## Goal of the exercise
Beginning with the line containing "different choices —" and ending with the last line, repeat the records exactly.

(Detected change data)

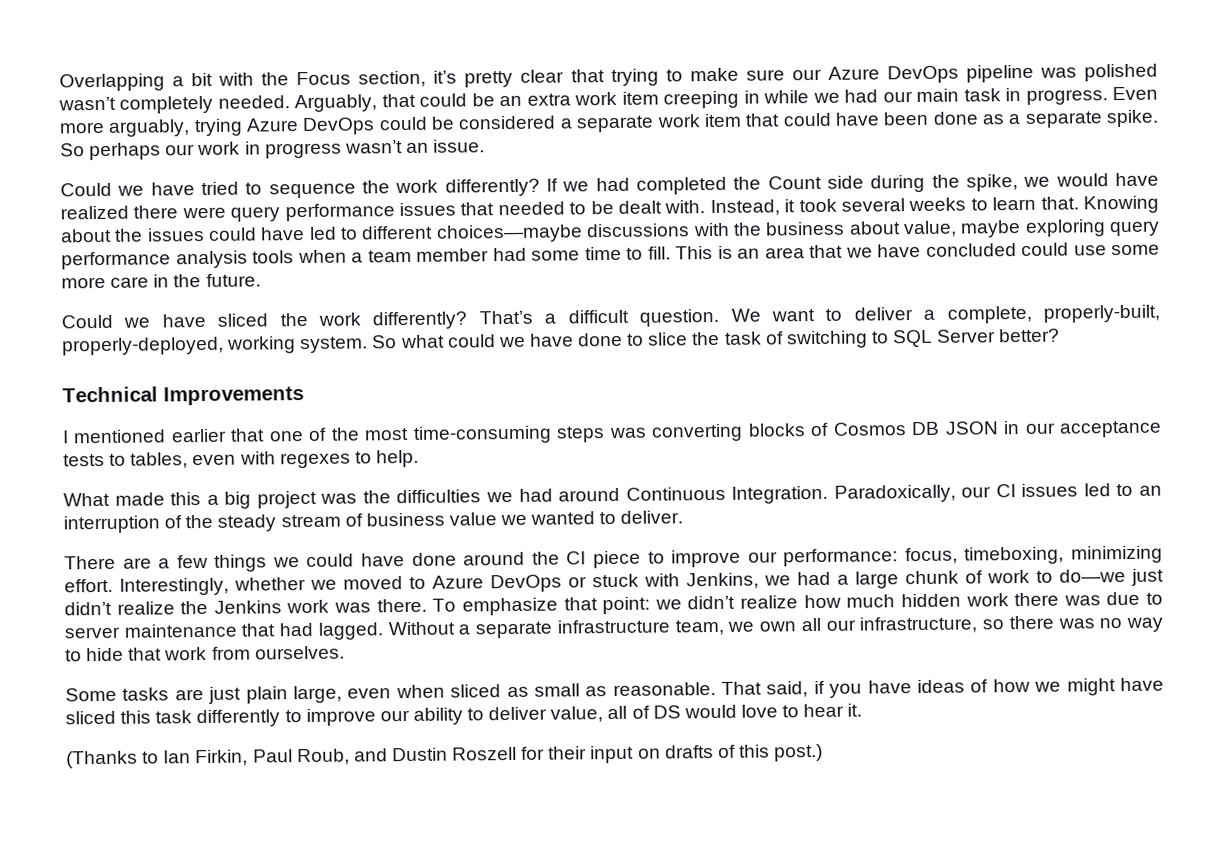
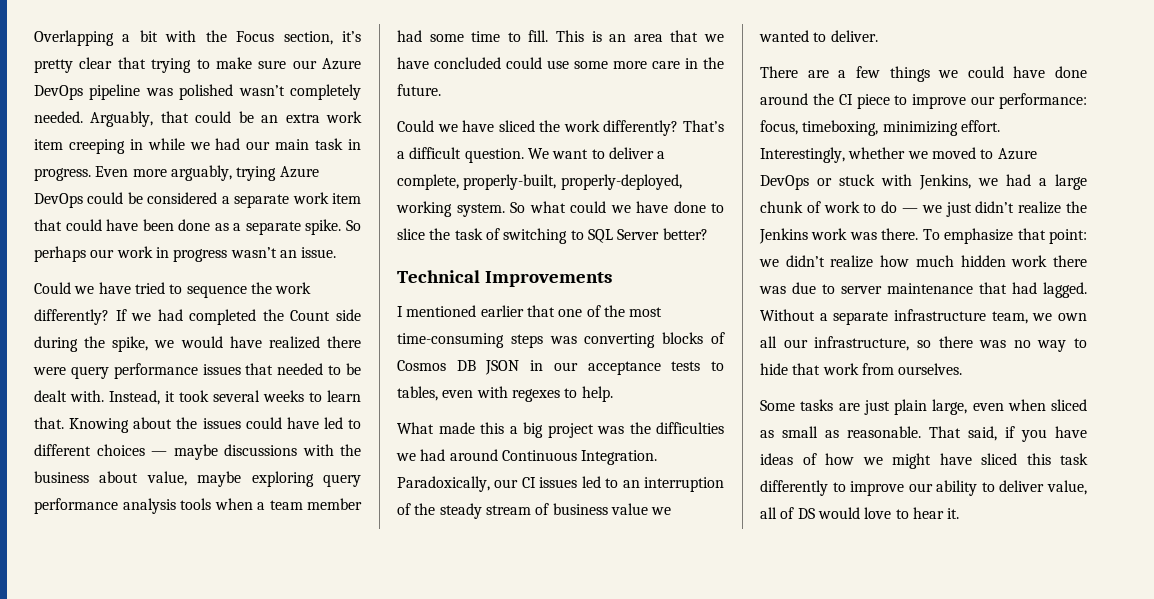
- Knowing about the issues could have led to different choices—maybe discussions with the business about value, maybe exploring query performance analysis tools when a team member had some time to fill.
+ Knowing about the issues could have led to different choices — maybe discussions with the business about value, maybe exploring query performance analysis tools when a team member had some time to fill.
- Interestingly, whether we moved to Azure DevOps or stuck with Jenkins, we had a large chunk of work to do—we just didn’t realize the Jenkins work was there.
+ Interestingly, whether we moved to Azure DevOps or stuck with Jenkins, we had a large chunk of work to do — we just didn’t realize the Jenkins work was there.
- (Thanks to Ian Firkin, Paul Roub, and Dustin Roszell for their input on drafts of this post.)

## Written answer
+ Knowing about the issues could have led to different choices — maybe discussions with the business about value, maybe exploring query performance analysis tools when a team member had some time to fill.
- Interestingly, whether we moved to Azure DevOps or stuck with Jenkins, we had a large chunk of work to do—we just didn’t realize the Jenkins work was there.
+ Interestingly, whether we moved to Azure DevOps or stuck with Jenkins, we had a large chunk of work to do — we just didn’t realize the Jenkins work was there.
- (Thanks to Ian Firkin, Paul Roub, and Dustin Roszell for their input on drafts of this post.)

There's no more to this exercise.